Adams, who spent a lot of his youth "on the run" from the Army in Belfast yet still swears that he has never been a member of the Provisional IRA, investigates the life and death of Jesus Christ, against the backdrop of his own life and career.
He believes that Judas was turned informer by the Roman security services of the time in Palestine, just as many of his former comrades in the Republican movement were induced to spy.
"Sometimes I was in tune with the Jesus message and sometimes not," Times Online quoted Adams as saying cryptically of his own past.
His views will be shown in a Channel 4 documentary 'The Bible: A History' on February 21. But even before it has aired it is creating a storm of controversy among many victims of IRA violence.
"Asking Gerry Adams to speak about love and forgiveness is like asking Myra Hindley to lecture on child-minding. I think it's a big mistake and completely misguided," Victor Barker, whose 12-year-old son James was killed in the 1998 Omagh bombing, said.
"Channel 4 is being used by Mr Adams. It is offering him a platform for doing what he does so well, of coming across on camera as a genuine, peaceful person who wants to promote peace and love," she said.
Willie Frazer, who runs a victims' group, said that the prospect of Adams featuring in a documentary about the Bible and forgiveness was disgusting.
"Would the victims of 9/11 accept a programme where extremist Islamic terrorists were allowed to frame their actions in terms of religion?" he asked.
The documentary, in which Adams travels to Jordan, Palestine and Israel, also includes his first meeting with Alan McBride, whose wife was killed in the IRA bombing of a fish shop on the Shankill Road in 1993.
Adams, who carried the coffin of an IRA man who blew himself up in the attack, calls the Shankill bombing "stupid" and McBride acknowledges that the Sinn Féin leader has played a role in ending the terrorist campaigns.
Helen Bond, senior lecturer in New Testament language, literature and theology at the University of Edinburgh accompanied Adams on his journey through the Holy Land.

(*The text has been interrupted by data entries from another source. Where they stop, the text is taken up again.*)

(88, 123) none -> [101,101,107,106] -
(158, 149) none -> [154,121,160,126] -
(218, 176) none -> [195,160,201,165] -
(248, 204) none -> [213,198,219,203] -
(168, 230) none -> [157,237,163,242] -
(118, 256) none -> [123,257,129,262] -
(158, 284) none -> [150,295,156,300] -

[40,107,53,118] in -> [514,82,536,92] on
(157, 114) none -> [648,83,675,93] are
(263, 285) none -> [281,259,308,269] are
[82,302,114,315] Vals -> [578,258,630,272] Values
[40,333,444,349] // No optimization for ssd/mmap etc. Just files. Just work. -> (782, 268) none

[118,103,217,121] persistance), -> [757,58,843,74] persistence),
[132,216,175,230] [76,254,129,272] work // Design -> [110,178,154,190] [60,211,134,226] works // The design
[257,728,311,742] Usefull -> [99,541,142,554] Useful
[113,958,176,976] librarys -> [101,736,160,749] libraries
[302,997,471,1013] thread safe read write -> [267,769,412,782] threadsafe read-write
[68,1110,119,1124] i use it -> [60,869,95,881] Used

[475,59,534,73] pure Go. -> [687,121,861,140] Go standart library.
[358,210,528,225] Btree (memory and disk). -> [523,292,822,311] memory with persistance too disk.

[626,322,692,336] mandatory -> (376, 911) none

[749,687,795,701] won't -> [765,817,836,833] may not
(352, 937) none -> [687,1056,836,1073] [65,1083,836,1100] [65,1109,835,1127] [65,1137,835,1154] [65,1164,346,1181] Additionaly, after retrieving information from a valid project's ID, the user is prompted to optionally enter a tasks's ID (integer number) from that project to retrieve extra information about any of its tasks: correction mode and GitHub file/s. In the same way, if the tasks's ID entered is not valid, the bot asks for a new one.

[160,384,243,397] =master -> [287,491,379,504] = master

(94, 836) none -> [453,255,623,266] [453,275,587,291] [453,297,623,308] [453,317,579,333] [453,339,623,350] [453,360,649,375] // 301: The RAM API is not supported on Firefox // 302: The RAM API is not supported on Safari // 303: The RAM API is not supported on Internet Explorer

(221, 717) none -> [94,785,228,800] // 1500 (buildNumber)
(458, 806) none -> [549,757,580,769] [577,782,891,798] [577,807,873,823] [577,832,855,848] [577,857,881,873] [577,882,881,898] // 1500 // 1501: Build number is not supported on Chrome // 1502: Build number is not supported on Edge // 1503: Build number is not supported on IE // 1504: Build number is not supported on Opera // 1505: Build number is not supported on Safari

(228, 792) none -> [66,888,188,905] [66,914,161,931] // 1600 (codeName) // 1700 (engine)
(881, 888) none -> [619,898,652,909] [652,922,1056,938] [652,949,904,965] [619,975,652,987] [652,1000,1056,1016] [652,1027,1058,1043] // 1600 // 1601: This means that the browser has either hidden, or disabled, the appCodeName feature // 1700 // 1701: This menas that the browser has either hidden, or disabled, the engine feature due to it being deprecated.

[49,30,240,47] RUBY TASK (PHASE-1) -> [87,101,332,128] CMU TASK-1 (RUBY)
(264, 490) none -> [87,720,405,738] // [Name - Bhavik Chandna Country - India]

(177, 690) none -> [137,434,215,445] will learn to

Dr Bond said Adams "spent hours arguing whether first-century Galilee was 'occupied' and the meaning of 'democracy' in ancient societies".
"Judas's betrayal was another area where Gerry's perspective helped me to see things rather differently," she said on her blog, adding that she had always approached Judas intellectually.
"Gerry instinctively understood the defection of a 'gang member'. 'Yeah, that's what happens,' he said, 'they got to him'.
"I had thought of Judas's betrayal as something active, something he chose to do, rather than a situation he was forced into, perhaps (and quite likely) under duress.
"The general outline of events is historically plausible, a historicity made even stronger by its clear resonance with the way groups (on both sides) were infiltrated and betrayed in Belfast," she added.
Meanwhile, Jim Allister, leader of the hardline Traditional Unionist Voice, called on Channel 4 to pull the programme because of allegations made in a recent documentary over Adams' role in a cover-up of the sexual abuse of his niece by her father, his brother Liam. (ANI)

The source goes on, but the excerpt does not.